No precedent of this Court affirmatively supports that proposition. The cases upon which the Court relies neither *459affirmed nor rejected the practice of appellate weight-of-the-evidence review that has been adopted by the courts of appeals — a development that, in light of our past cases, amounts to studied waywardness by the intermediate appellate bench. Our unaccountable reluctance, in Grunenthal v. Long Island R. Co., 393 U. S. 156, 158 (1968), and Neese v. Southern R. Co., 350 U. S. 77 (1955), to stand by our precedents, and the undeniable illogic of our disposition of those two cases — approving ourselves a district-court denial of a new trial motion, so as not to have to confront the lawfulness of reversal by the court of appeals — is authority of only the weakest and most negative sort. Nor can any weight be assigned to our statement in Browning-Ferris Industries of Vt., Inc. v. Kelco Disposal, Inc., 492 U. S. 257, 279 (1989), seemingly approving appellate abuse-of-discretion review of denials of new trials where punitive damages are claimed to be excessive. Browning-Ferris, like Grunenthal and Neese, explicitly avoided the question that is before us today, see 492 U. S., at 279, n. 25. Even more significantly, Browning-Ferris involved review of a jury’s punitive damages award. Unlike the measure of actual damages suffered, which presents a question of historical or predictive fact, see, e. g., Craft, 237 U. S., at 661, the level of punitive damages is not really a “fact” “tried” by the jury. In none of our cases holding that the Reexamination Clause prevents federal appellate review of claims of excessive damages does it appear that the damages had a truly “punitive” component.

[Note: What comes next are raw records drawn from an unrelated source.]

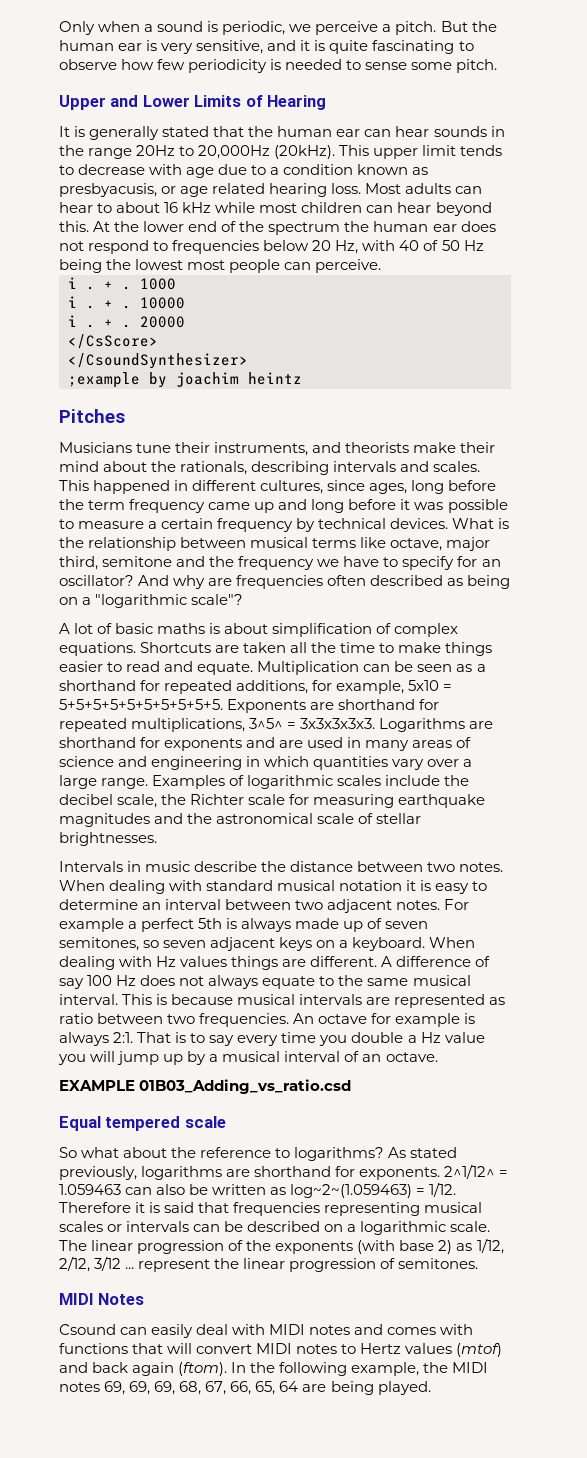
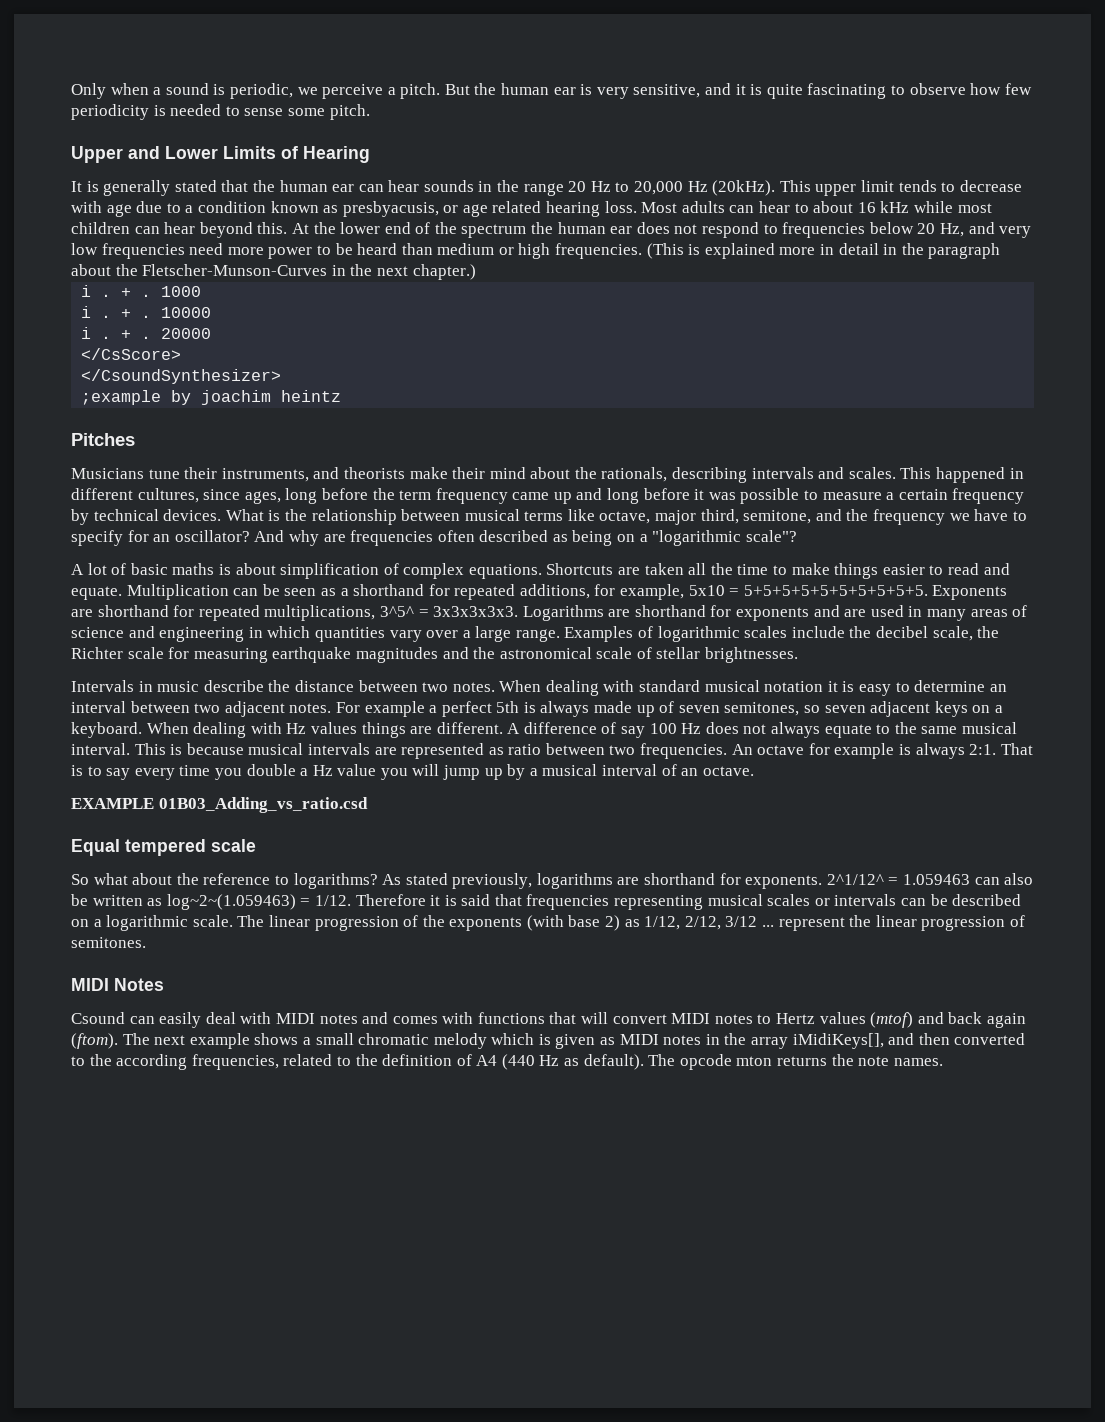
[136,145,271,159] 20Hz to 20,000Hz -> [568,181,708,195] 20 Hz to 20,000 Hz
[362,240,484,251] [59,259,382,273] with 40 of 50 Hz being the lowest most people can perceive. -> [968,222,1032,238] [71,243,1001,259] [71,264,476,280] and very low frequencies need more power to be heard than medium or high frequencies. (This is explained more in detail in the paragraph about the Fletscher-Munson-Curves in the next chapter.)
[102,556,173,567] semitone -> [743,510,812,524] semitone,
[231,1362,489,1376] [59,1381,431,1395] In the following example, the MIDI notes 69, 69, 69, 68, 67, 66, 65, 64 are being played. -> [122,1033,1026,1049] [71,1054,943,1070] The next example shows a small chromatic melody which is given as MIDI notes in the array iMidiKeys[], and then converted to the according frequencies, related to the definition of A4 (440 Hz as default). The opcode mton returns the note names.

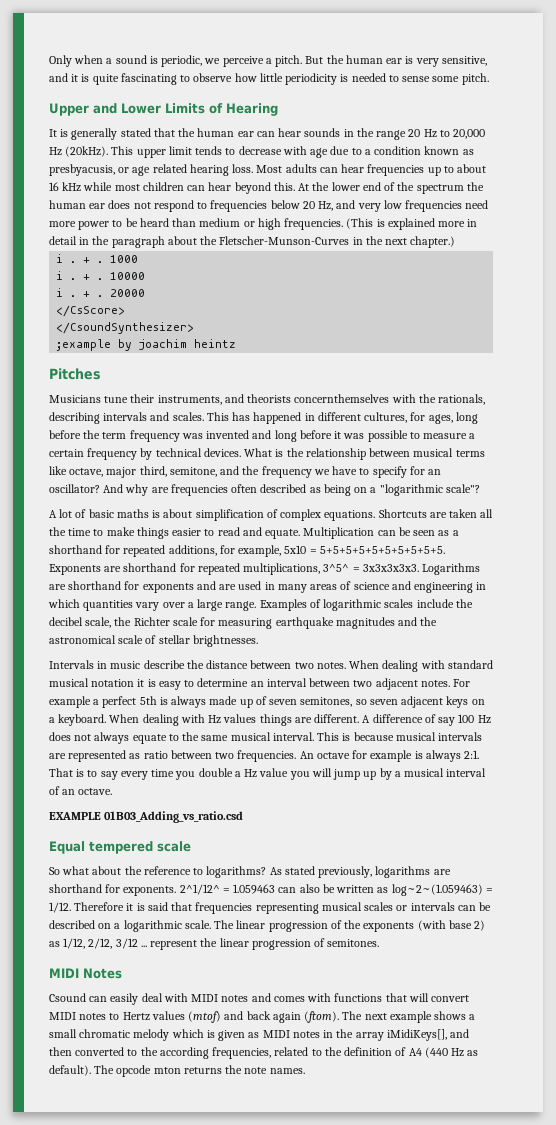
[1004,83,1032,95] few -> [259,73,283,82] little
(791, 207) none -> [367,164,441,176] frequencies up
[409,467,571,479] make their mind about -> [294,394,416,403] concernthemselves with
(932, 473) none -> [232,412,251,421] has
[203,489,241,500] since -> [410,412,426,421] for
[512,492,572,504] came up -> [181,430,250,439] was invented

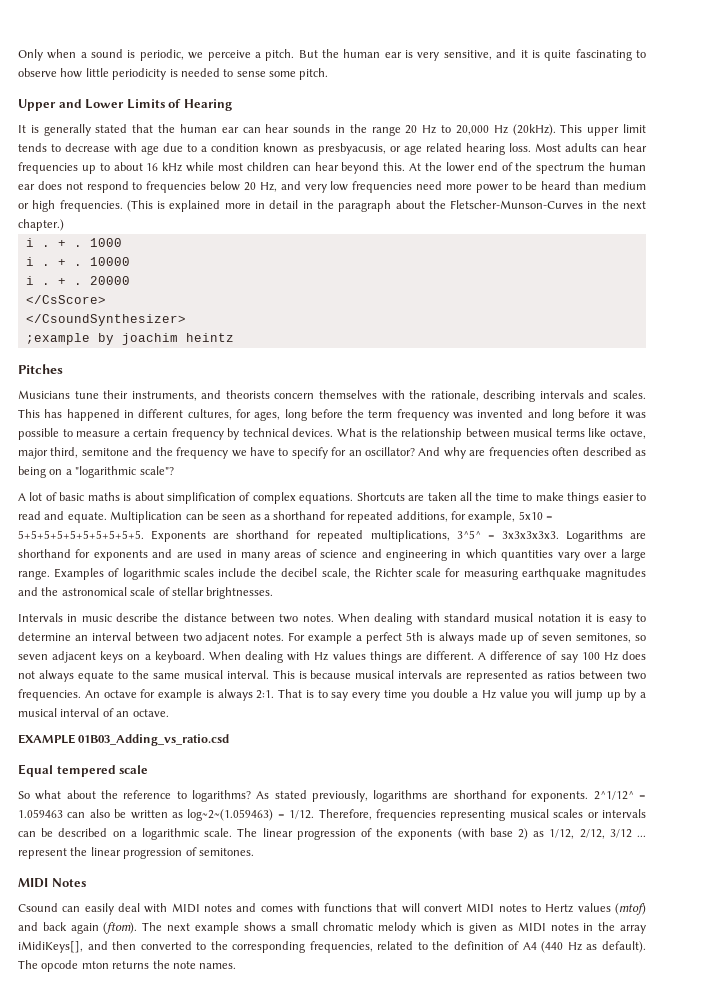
[294,394,390,403] concernthemselves -> [274,390,377,399] concern themselves
[438,394,486,405] rationals, -> [430,390,479,401] rationale,
[169,467,217,477] semitone, -> [81,448,129,456] semitone
[143,751,168,759] ratio -> [547,671,576,679] ratios
[74,902,193,911] Therefore it is said that -> [318,809,372,820] Therefore,
[159,1047,209,1059] according -> [232,941,306,953] corresponding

In any event, it is not this Court’s statements that the Court puts forward as the basis for dispensing with our prior cases. Rather, it is the Courts of Appeals’ unanimous “agree[ment]” that they may review trial-court refusals to set aside jury awards claimed to be against the weight of the evidence. Ante, at 435. This current unanimity is deemed controlling, notwithstanding the “relatively late” origin of the practice, ante, at 434, and without any inquiry into the *460reasoning set forth in those Court of Appeals decisions.6 The Court contents itself with citations of two federal appellate cases and the assurances of two leading treatises that the view (however meager its intellectual provenance might be) is universally held. See ante, at 435-436. To its credit, one of those treatises describes the “dramatic change in doctrine” represented by appellate abuse-of-discretion review of denials of new trial orders generally as having been “accomplished by a blizzard of dicta” that, through repetition alone, has “given legitimacy to a doctrine of doubtful constitutionality.” 11 C. Wright, A. Miller, & M. Kane, Federal Practice and Procedure §2819, pp. 200, 204 (2d ed. 1995).7
The Court’s only suggestion as to what rationale might underlie approval of abuse-of-discretion review is to be found in a quotation from Dagnello v. Long Island R. Co., 289 F. 2d 797 (CA2 1961), to the effect that review of denial of a new trial motion, if conducted under a sufficiently deferential standard, poses only “‘a question of law.’” Ante, at 435 (quoting Dagnello, supra, at 806). But that is not the test that the Seventh Amendment sets forth. Whether or not it *461is possible to characterize an appeal of a denial of new trial as raising a “legal question,” it is not possible to review such a claim without engaging in a “reexamin[ation]” of the “facts tried by the jury” in a manner “otherwise” than allowed at common law. Determining whether a particular award is excessive requires that one first determine the nature and extent of the harm — which undeniably requires reviewing the facts of the case. That the court’s review also entails application of a legal standard (whether “shocks the conscience,” “deviates materially,” or some other) makes no difference, for what is necessarily also required is reexamination of facts found by the jury.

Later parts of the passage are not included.